Problem to work on
The reply must contain exactly the lines below from the one with "text: 产品竞争激烈 ->" down to the one with "text: 消费大数据中心 ->", both included, and nothing more; please omit the pictures.

Records supplied
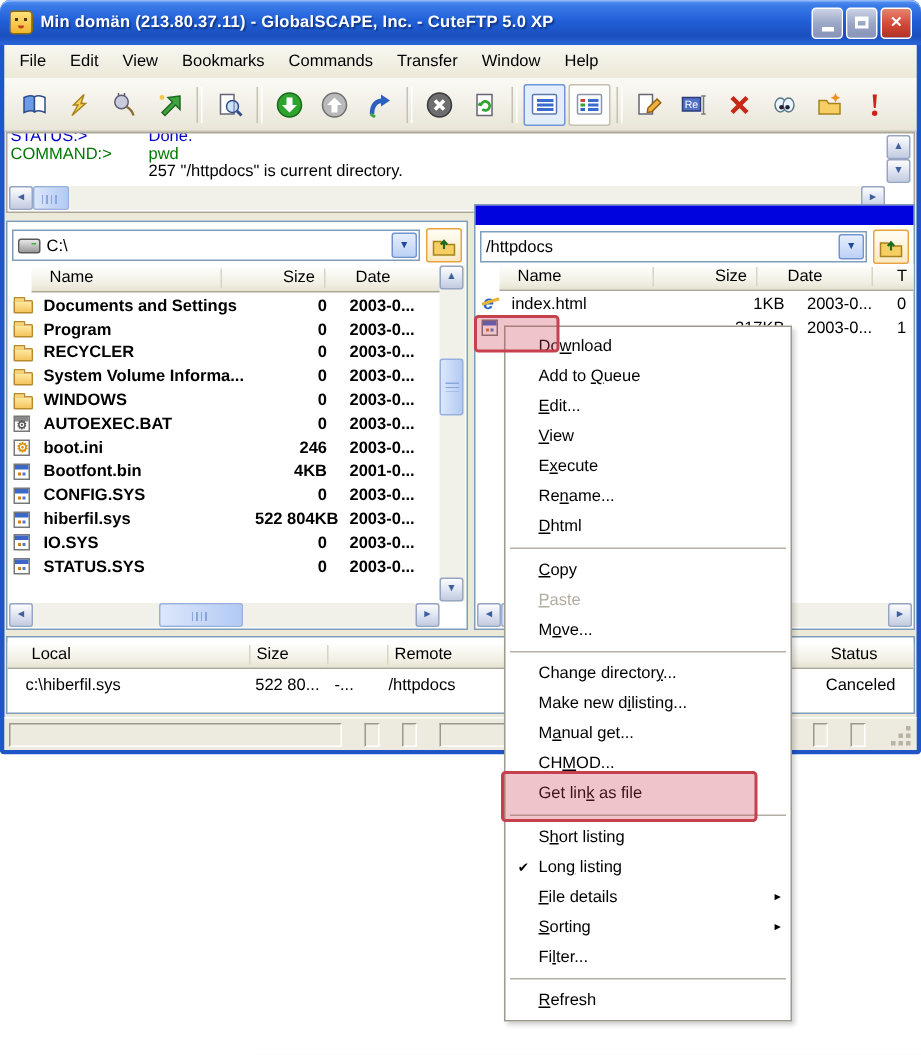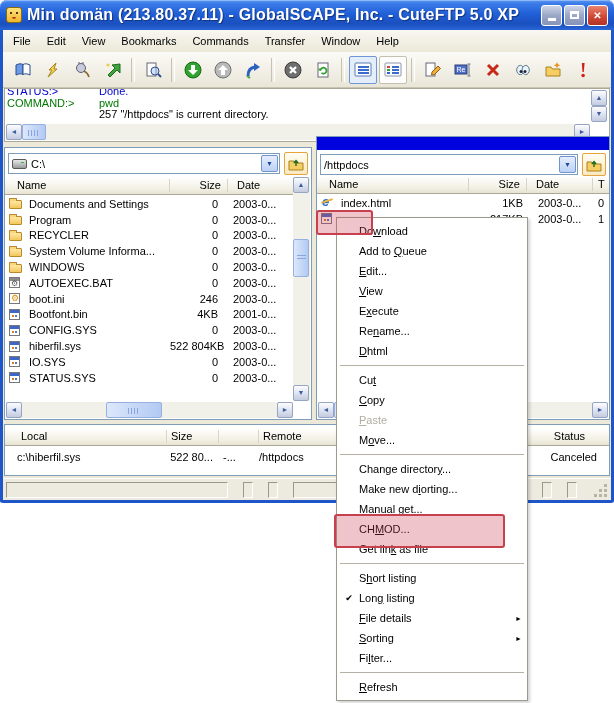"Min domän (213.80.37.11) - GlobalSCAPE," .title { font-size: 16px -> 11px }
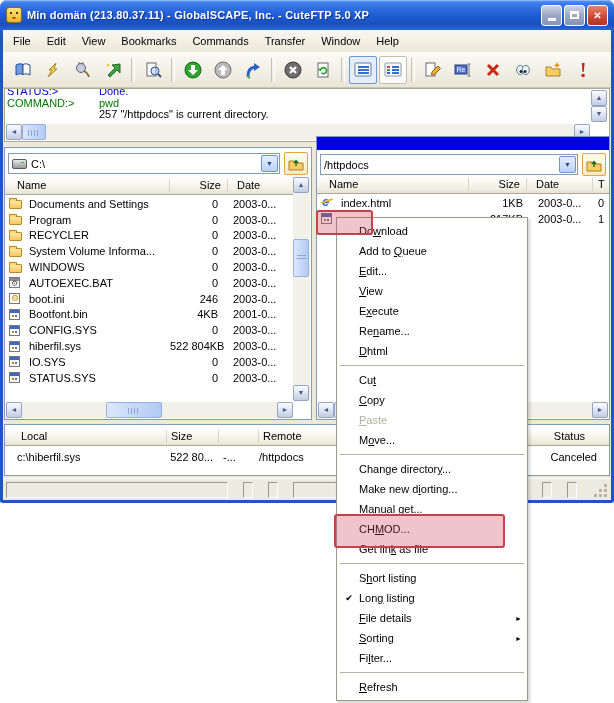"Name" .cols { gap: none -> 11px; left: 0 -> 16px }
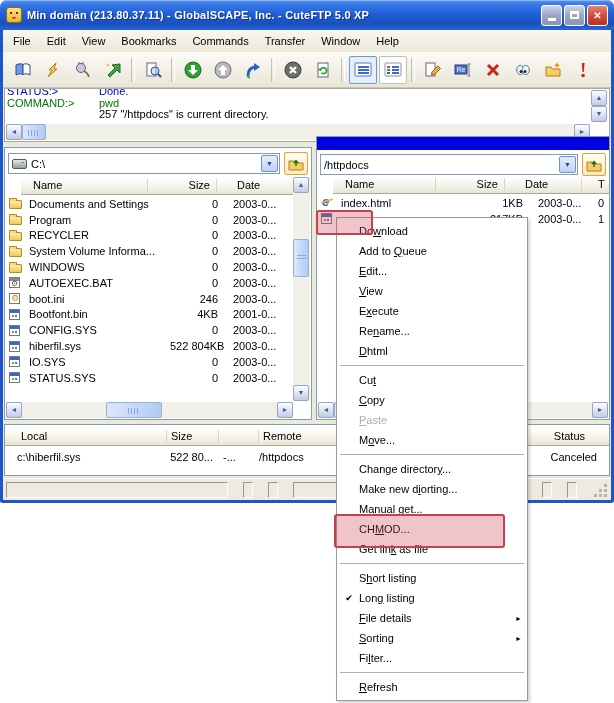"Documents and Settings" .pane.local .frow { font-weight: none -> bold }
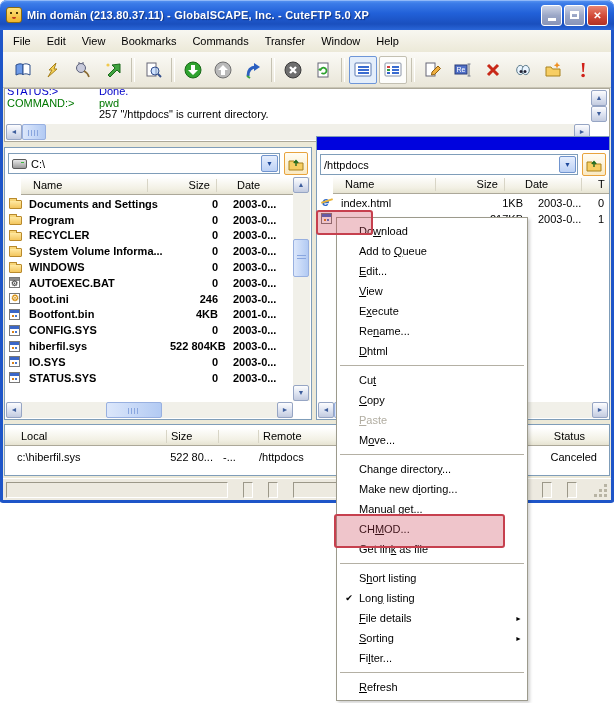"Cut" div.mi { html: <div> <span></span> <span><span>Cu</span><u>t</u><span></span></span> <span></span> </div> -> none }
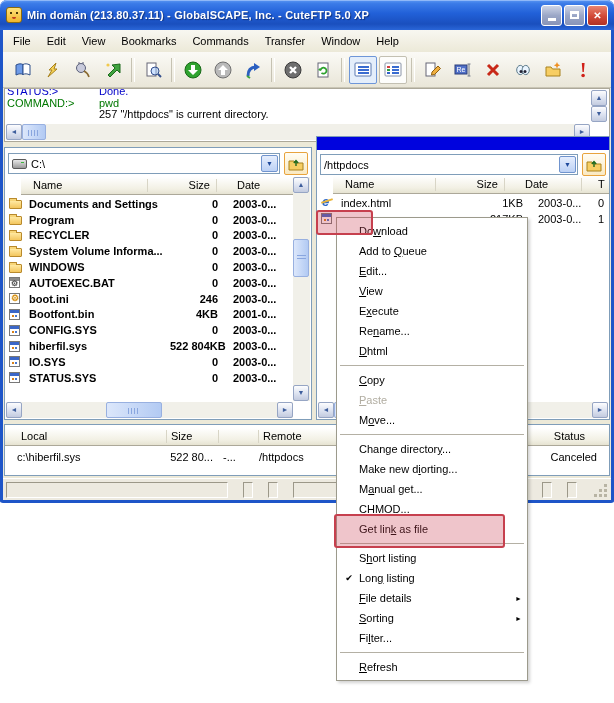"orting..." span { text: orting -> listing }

---

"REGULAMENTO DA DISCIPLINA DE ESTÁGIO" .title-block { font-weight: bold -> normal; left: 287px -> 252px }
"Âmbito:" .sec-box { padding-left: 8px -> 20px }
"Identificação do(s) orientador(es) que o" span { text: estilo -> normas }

==

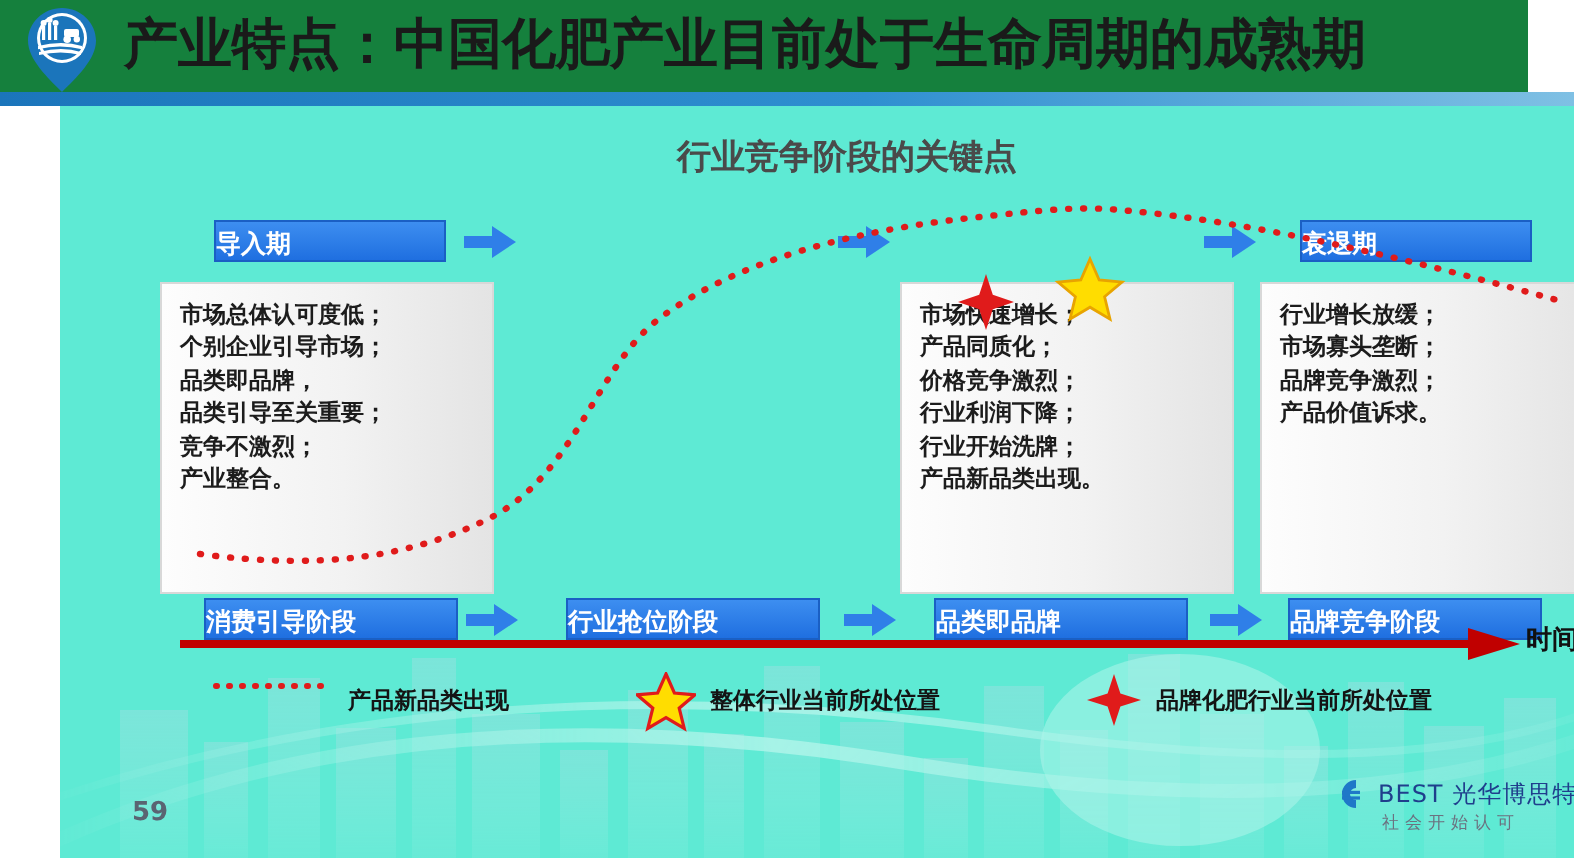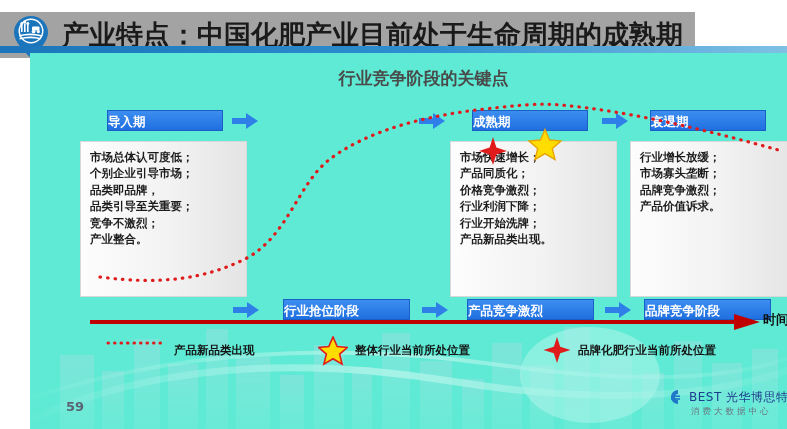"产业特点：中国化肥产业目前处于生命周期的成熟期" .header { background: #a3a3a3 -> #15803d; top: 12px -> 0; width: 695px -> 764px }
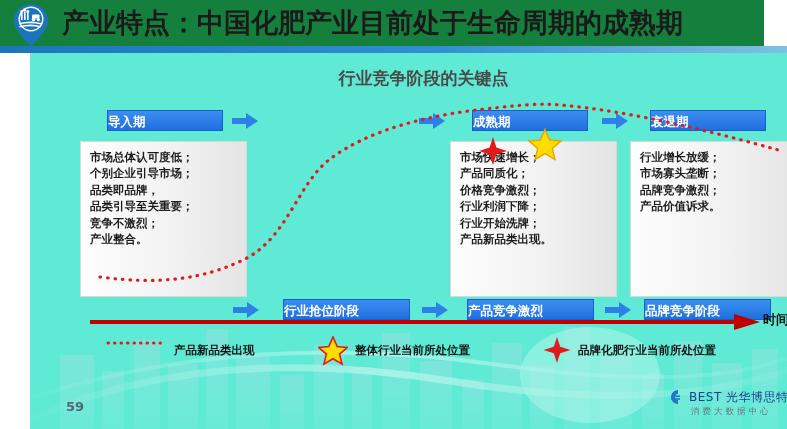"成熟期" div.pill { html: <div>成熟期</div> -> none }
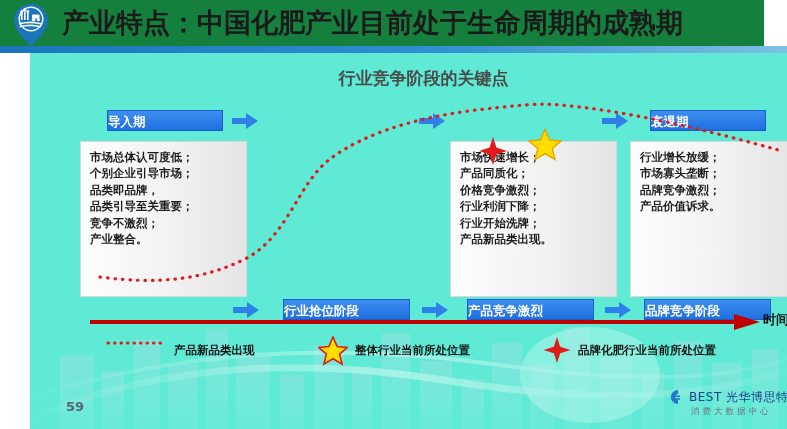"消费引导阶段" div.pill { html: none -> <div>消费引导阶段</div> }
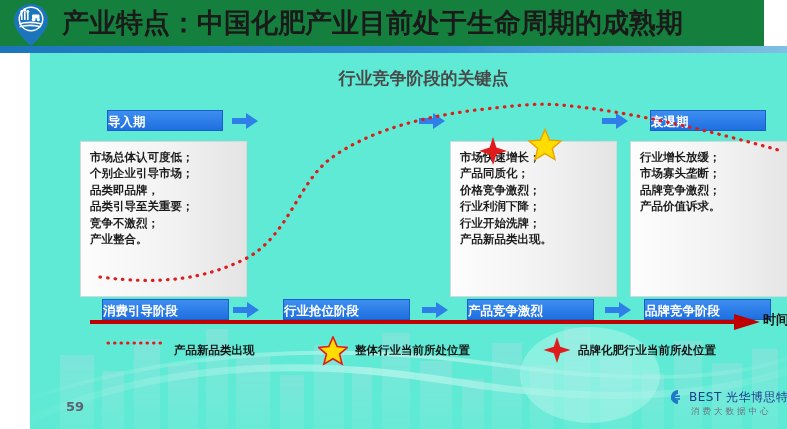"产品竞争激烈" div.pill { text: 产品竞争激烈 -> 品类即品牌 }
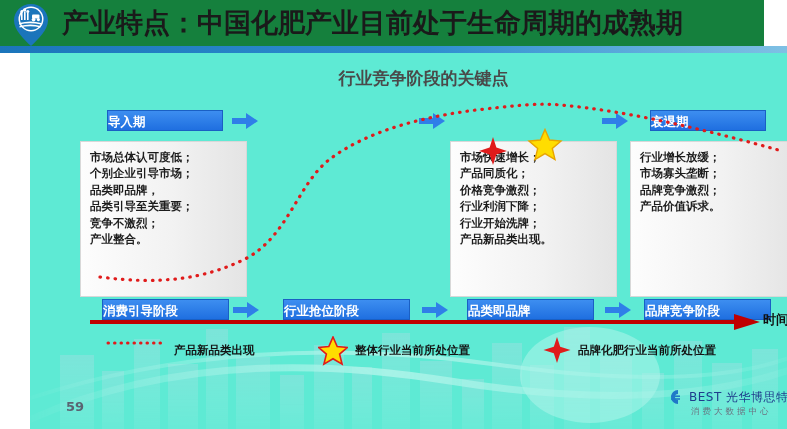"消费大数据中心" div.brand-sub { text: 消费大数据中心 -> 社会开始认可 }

Result of this task
"产品竞争激烈" div.pill { text: 产品竞争激烈 -> 品类即品牌 }
"消费大数据中心" div.brand-sub { text: 消费大数据中心 -> 社会开始认可 }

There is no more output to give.